Task to carry out:
Look for the word "left" in the material below. Copy each line that has it.

Data for analysis:
+---+
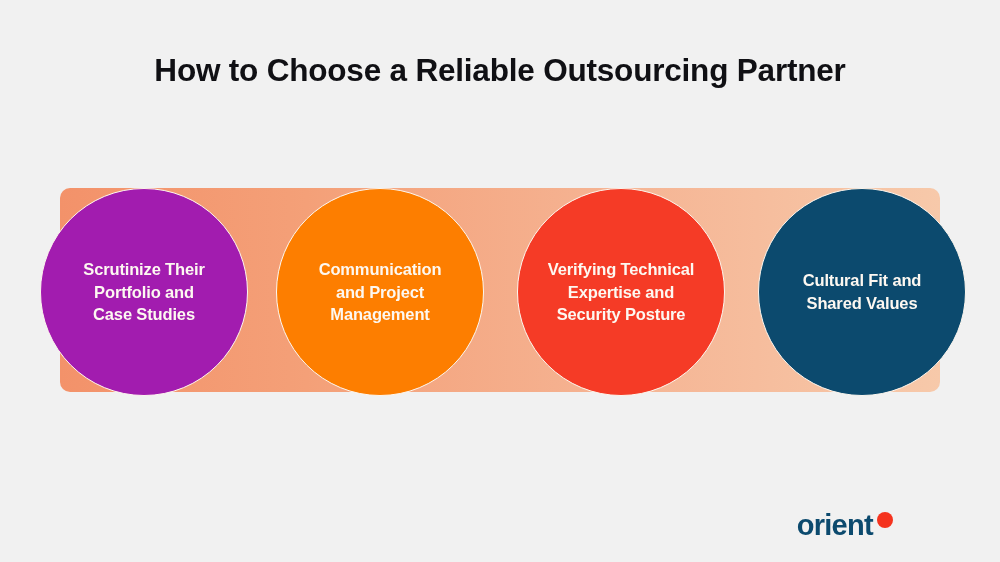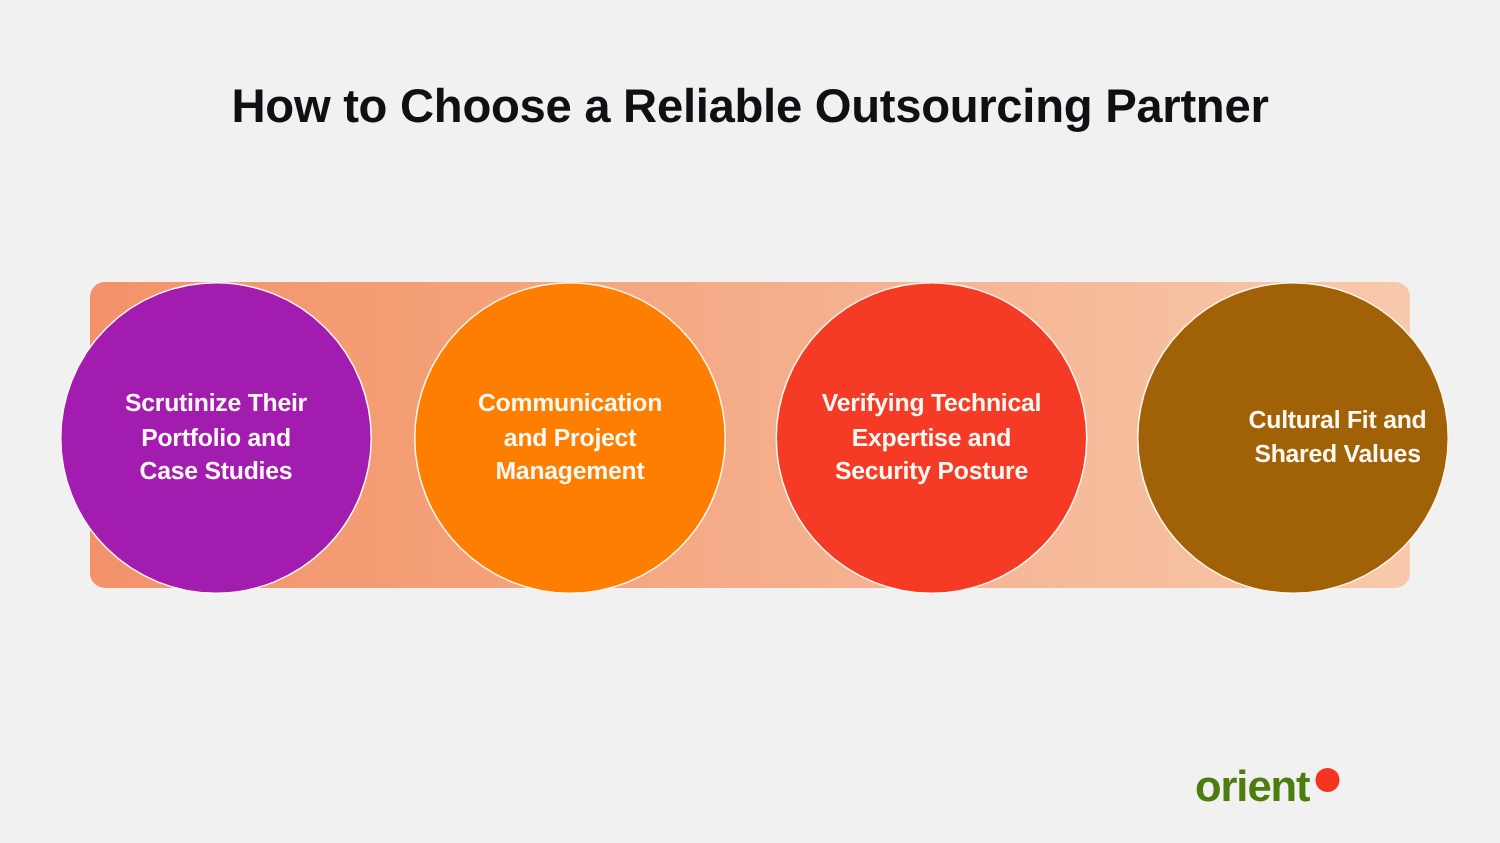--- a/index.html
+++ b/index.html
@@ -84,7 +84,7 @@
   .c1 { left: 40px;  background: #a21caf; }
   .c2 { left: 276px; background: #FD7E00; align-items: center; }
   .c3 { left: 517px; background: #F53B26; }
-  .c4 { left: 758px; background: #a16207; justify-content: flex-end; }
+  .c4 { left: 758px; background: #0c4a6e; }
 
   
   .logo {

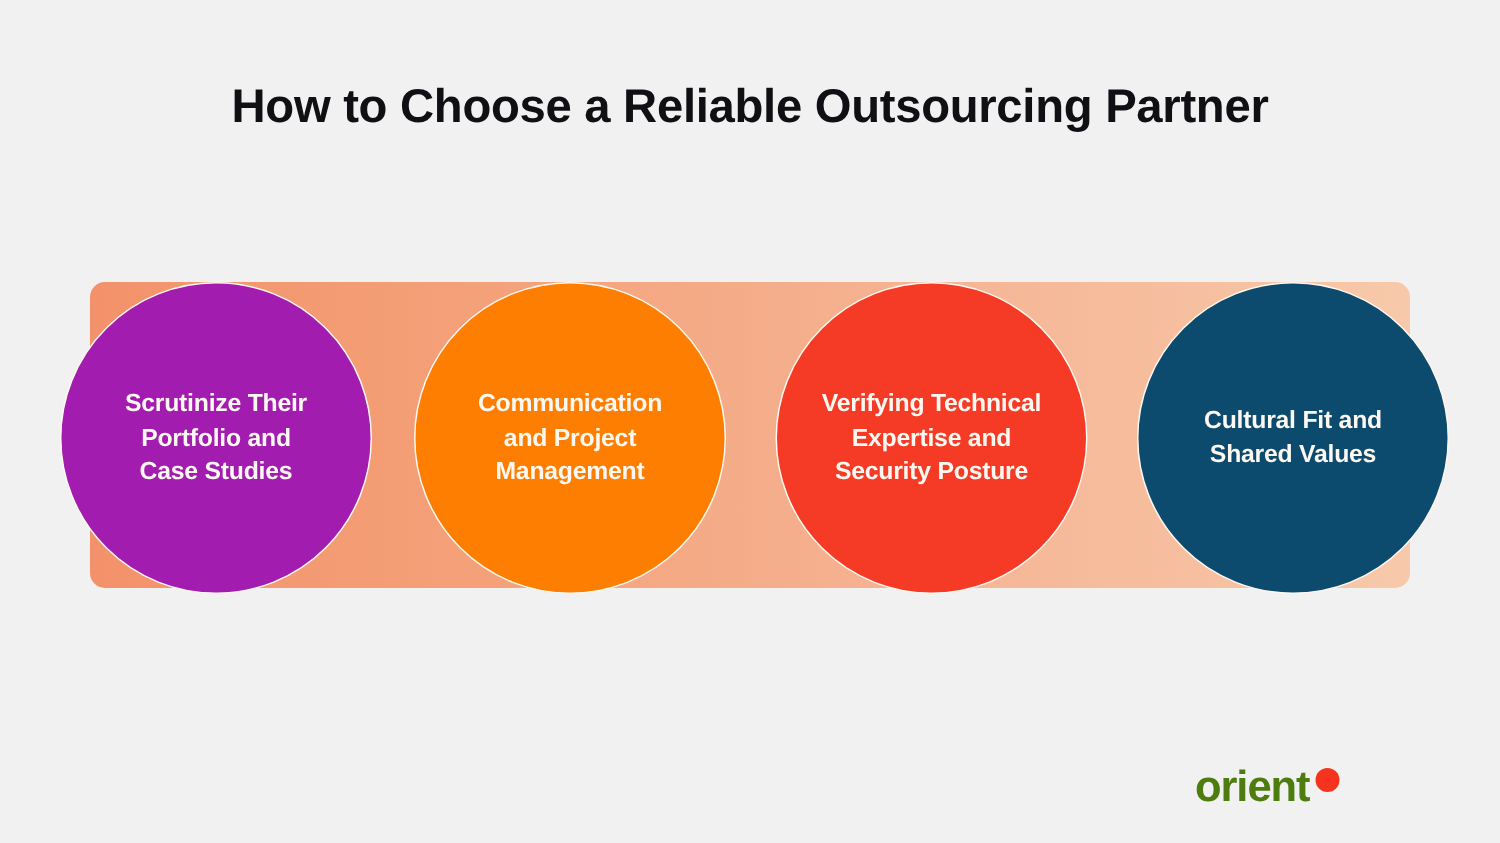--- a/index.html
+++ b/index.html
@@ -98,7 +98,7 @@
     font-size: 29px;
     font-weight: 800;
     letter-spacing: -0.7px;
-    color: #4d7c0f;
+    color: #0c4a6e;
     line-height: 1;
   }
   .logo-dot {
+---+
Task response:
   .c1 { left: 40px;  background: #a21caf; }
   .c2 { left: 276px; background: #FD7E00; align-items: center; }
   .c3 { left: 517px; background: #F53B26; }
-  .c4 { left: 758px; background: #a16207; justify-content: flex-end; }
+  .c4 { left: 758px; background: #0c4a6e; }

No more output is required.